Client-Side ML Inference — Running AI Models in the Browser Without Melting the UI

TensorFlow.jsTransformers.jsclient-side MLWeb Workers MLbrowser AI inferenceWebGL machine learning

The pitch sounds too good

"Run AI models directly in the browser. No server costs. Complete privacy. Works offline."

That is the pitch for client-side ML inference, and it is real — but the gap between a demo and a production feature is enormous. The demo runs on a MacBook Pro with 32GB RAM. Your users are on a 2021 Android phone with 4GB RAM on a train in a tunnel.

This guide covers what actually matters: choosing the right model, loading it without ruining the first experience, running inference without freezing the UI, and degrading gracefully when the device cannot handle it.
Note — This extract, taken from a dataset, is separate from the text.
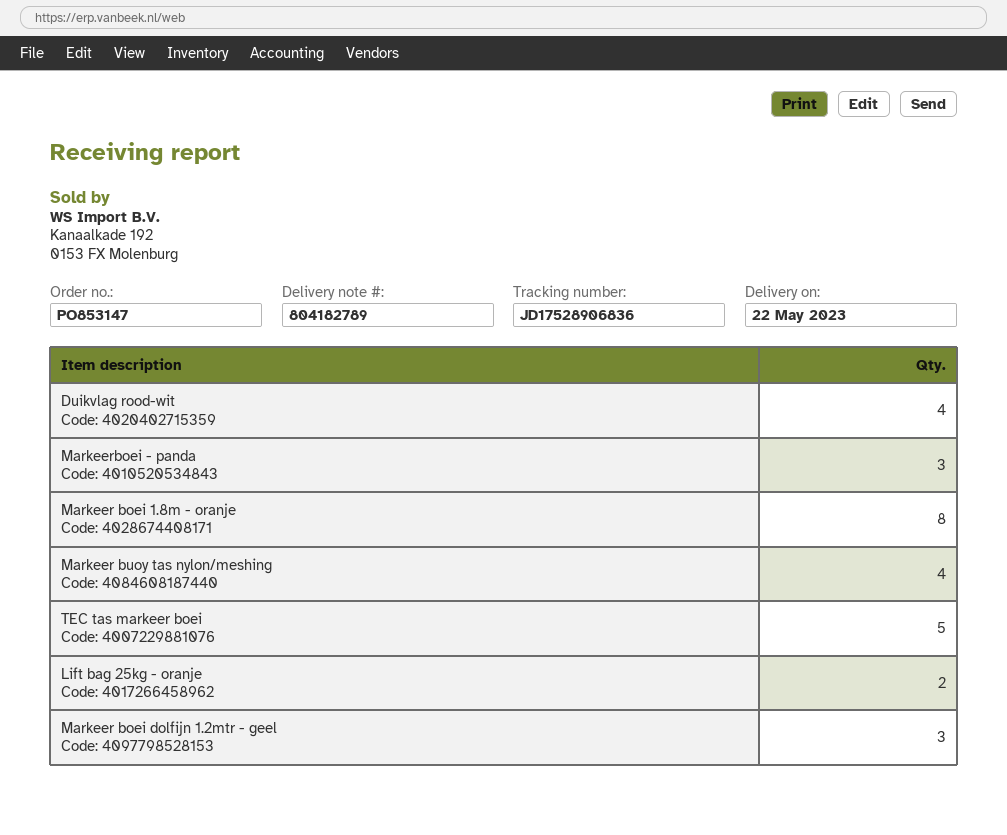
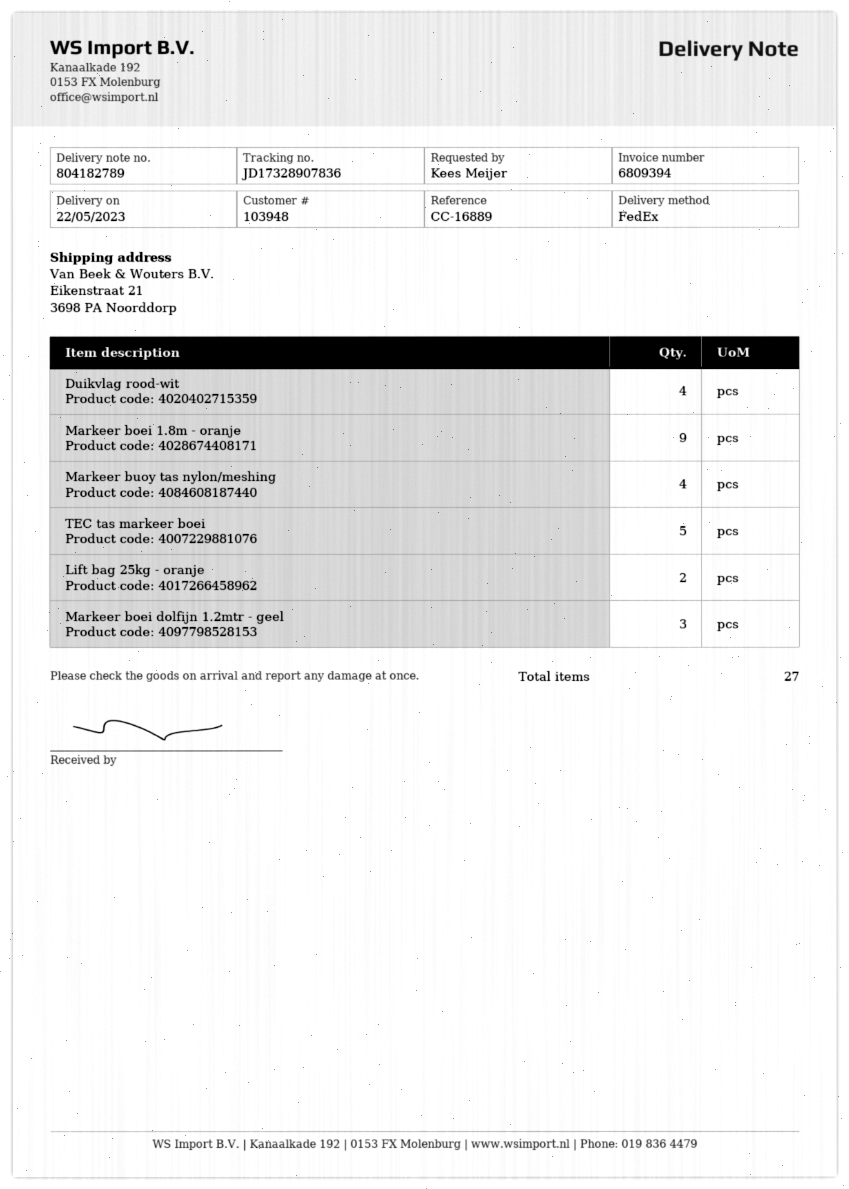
tracking number: JD17528906836 -> JD17328907836
Markeerboei - panda: 3 -> none
Markeer boei 1.8m - oranje: 8 -> 9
Two frameworks, different strengths

The browser ML ecosystem has converged on two primary libraries:

TensorFlow.js — Google's port of TensorFlow to JavaScript. Best for vision tasks (image classification, object detection, pose estimation) and custom models trained in Python and converted.

Transformers.js — Hugging Face's port of the Transformers library to JavaScript via ONNX Runtime. Best for NLP tasks (sentiment analysis, text classification, feature extraction, translation) and using pre-trained Hugging Face models directly.
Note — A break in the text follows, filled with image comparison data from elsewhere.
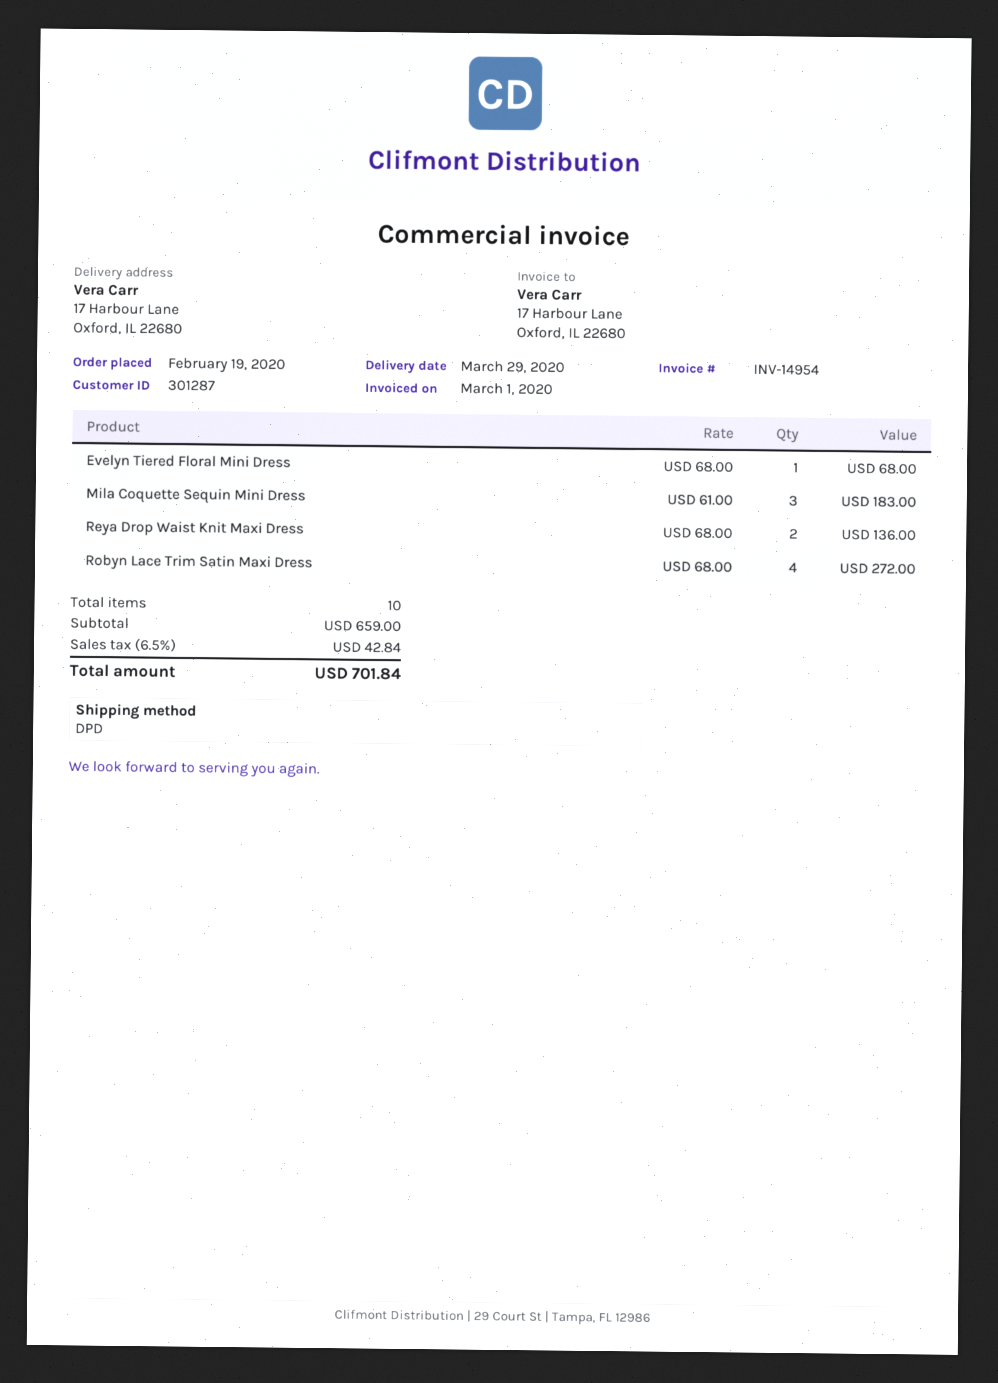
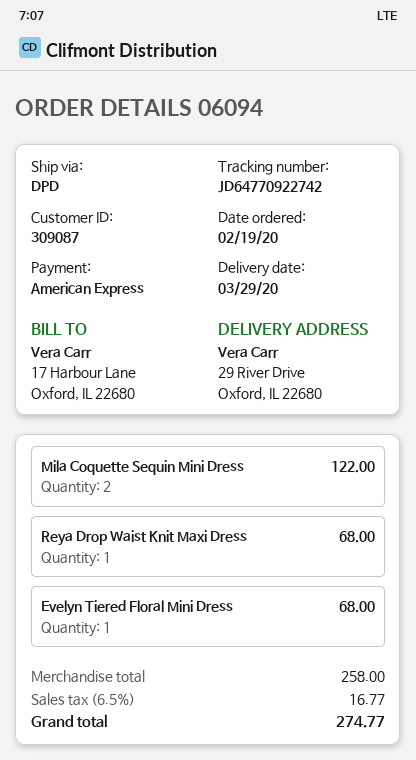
customer number: 301287 -> 309087
ship to: 17 Harbour Lane, Oxford, IL 22680 -> 29 River Drive, Oxford, IL 22680
Mila Coquette Sequin Mini Dress: 3 for 183.00 -> 2 for 122.00
Reya Drop Waist Knit Maxi Dress: 2 for 136.00 -> 1 for 68.00
Robyn Lace Trim Satin Maxi Dress: 4 for 272.00 -> none
subtotal: 659.00 -> 258.00
tax: 6.5% = 42.84 -> 6.5% = 16.77
total: 701.84 -> 274.77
// TensorFlow.js — image classification
import * as tf from '@tensorflow/tfjs';
import * as mobilenet from '@tensorflow-models/mobilenet';

const model = await mobilenet.load({ version: 2, alpha: 1.0 });
const img = document.getElementById('photo');
const predictions = await model.classify(img);
// [{ className: 'golden retriever', probability: 0.93 }, ...]

// Transformers.js — sentiment analysis
import { pipeline } from '@xenova/transformers';

const classifier = await pipeline('sentiment-analysis');
const result = await classifier('This product is amazing!');
// [{ label: 'POSITIVE', score: 0.9998 }]
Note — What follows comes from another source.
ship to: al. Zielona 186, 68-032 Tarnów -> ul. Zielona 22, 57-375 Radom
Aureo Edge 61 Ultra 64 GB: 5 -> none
Both use WebGL (or WebGPU where available) for GPU-accelerated computation. The choice depends on your task, not preference.

Factor	TensorFlow.js	Transformers.js
Best for	Vision, custom models	NLP, HF model zoo
Model format	TF SavedModel, TFJS layers	ONNX (converted from PyTorch/HF)
GPU backend	WebGL, WebGPU, WASM	WebGL via ONNX Runtime Web
Model zoo	~20 pre-trained models	1000s from Hugging Face
Bundle size	~300KB core + model	~50KB core + ONNX runtime (~2MB) + model
Quantization	Supported (int8, float16)	Supported (int8, int4 via ONNX)

The model loading problem

This is the part that demo apps skip. A MobileNet v2 model is ~14MB. A sentiment classifier is ~60MB. A feature extraction model is ~90MB. Your user is staring at a blank screen while that downloads.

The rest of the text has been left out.